[Version difference data]

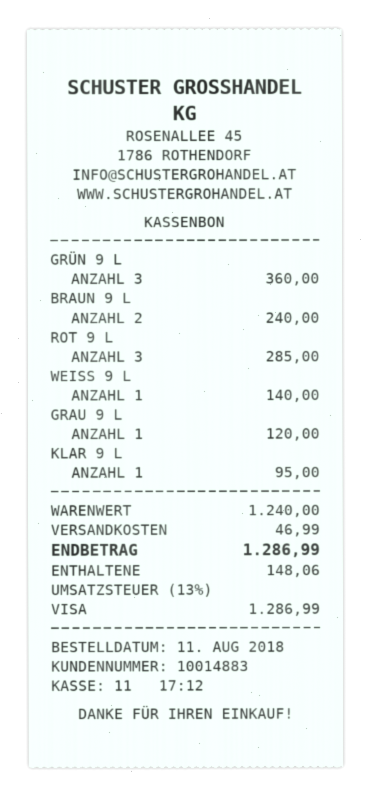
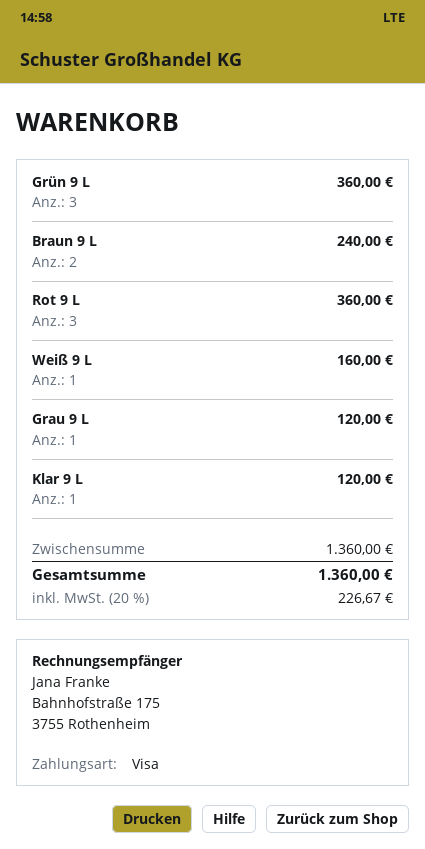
ROT 9 L: 3 for 285.00 -> 3 for 360.00
WEISS 9 L: 1 for 140.00 -> 1 for 160.00
KLAR 9 L: 1 for 95.00 -> 1 for 120.00
subtotal: 1240.00 -> 1360.00
shipping: 46.99 -> none
tax: 13% = 148.06 -> 20% = 226.67
total: 1286.99 -> 1360.00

Description of the task: Write out all the entries word for word, but drop the pictures.

Task solution:
ROT 9 L: 3 for 285.00 -> 3 for 360.00
WEISS 9 L: 1 for 140.00 -> 1 for 160.00
KLAR 9 L: 1 for 95.00 -> 1 for 120.00
subtotal: 1240.00 -> 1360.00
shipping: 46.99 -> none
tax: 13% = 148.06 -> 20% = 226.67
total: 1286.99 -> 1360.00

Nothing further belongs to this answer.